Isle of Brittany, 5th century. The absence of King Arthur is sorely felt as Lancelot du Lac reigns terror. The resistance remains limited to a handful of faithful including the eternally little awakened Perceval and Karadoc. Finally convinced to leave his exile, Arthur Pendragon will try to unite the rebel clans to overthrow the tyrant to whom he has abandoned the throne. Lancelot is supported by Horsa and his Saxons, as well as by some opportunist nobles. Arthur’s former traveling companion remains blinded by his hatred towards the one who is his rival in his quest for the Grail and for the affection of Guinevere …

First part of a trilogy

Fans of the “Kaamelott” series have long awaited this sequel, announced as the first part of a trilogy. They will find many cult members of the large troupe, starting with the creator and main performer, Alexandre Astier, joined by many others including the loyal Perceval and Karadoc (Franck Pitiot and Jean-Christophe Hembert) always so little gifted for communicate intelligibly despite this long interlude during which they learned nothing.

The television format allowed for a rather balanced proliferation of protagonists. Here, they crush the narrative, characters coming and going in a maelstrom of eerily shortened or redundant appearances. Alain Chabat and Géraldine Nakache, the Duke of Aquitaine and his Duchess, amuse the time of their scene.
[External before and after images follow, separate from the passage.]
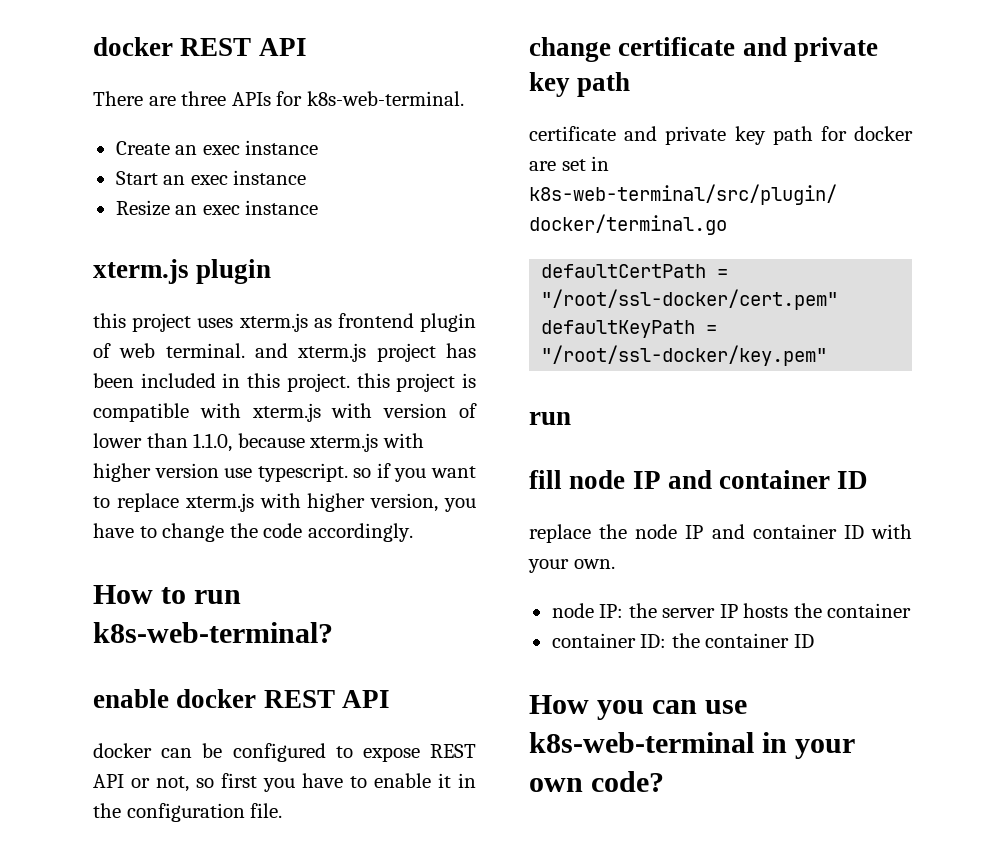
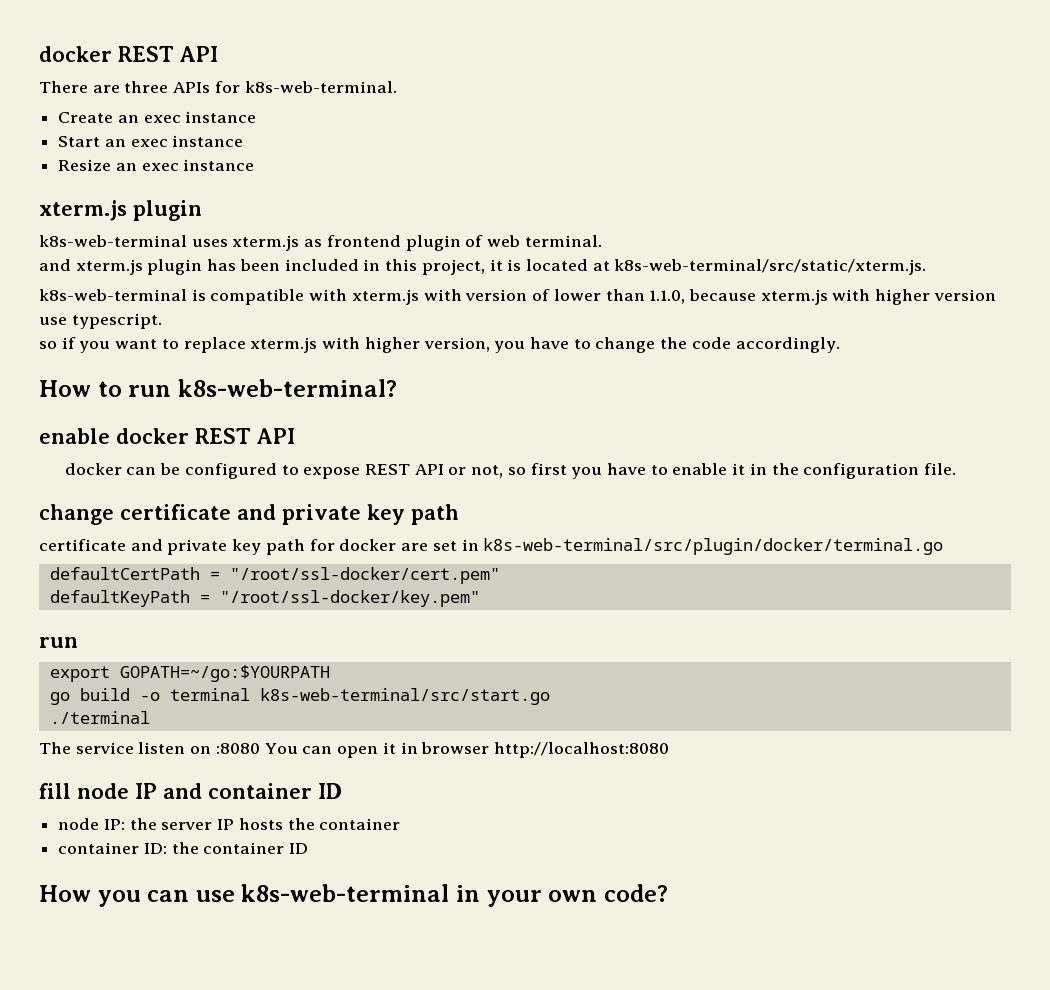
- this project uses xterm.js as frontend plugin of web terminal. and xterm.js project has been included in this project. this project is compatible with xterm.js with version of lower than 1.1.0, because xterm.js with higher version use typescript. so if you want to replace xterm.js with higher version, you have to change the code accordingly.
+ k8s-web-terminal uses xterm.js as frontend plugin of web terminal.
+ and xterm.js plugin has been included in this project, it is located at k8s-web-terminal/src/static/xterm.js.
+ k8s-web-terminal is compatible with xterm.js with version of lower than 1.1.0, because xterm.js with higher version use typescript.
+ so if you want to replace xterm.js with higher version, you have to change the code accordingly.
+ export GOPATH=~/go:$YOURPATH
+ go build -o terminal k8s-web-terminal/src/start.go
+ ./terminal
+ The service listen on :8080 You can open it in browser http://localhost:8080
- replace the node IP and container ID with your own.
Antoine de Caunes (Dagonet), François Rollin (Loth d’Orcanie) and Christian Clavier (the jurisconsult) form an amazing trio of vehement but weak advisers while Sting turns out to be a relevant choice as leader of the Saxon mercenaries seconding the monstrous Lancelot , wrapped in a corseted uniform that makes him look like a second-rate Darth Vader.

For others, the usefulness of their presence remains unconvincing to advance the story or to make people laugh, despite the affection we have for them after so many years.

Some effective gags

The newcomers Clovis Cornillac and Guillaume Gallienne who follow one another to find the fugitive are thus underdeveloped. Thomas Cousseau (Lancelot) remains too much in the shadows, despite his dramatic potential. We smile more than we laugh, we respect ambition more than we admire, despite the richness of the settings visited. The promised epic breath seems reserved for the next two parts just like the opportunities to laugh out loud, with the exception of a few effective gags. There remains this delicious taste for pictorial replicas, more literary or even musical than funny, which Alexandre Astier still knows how to give us. To be continued…

Comedy by and with Alexandre Astier, and with Alain Chabat, Christian Clavier, Sting, Franck Pitiot and Jean-Christophe Hembert.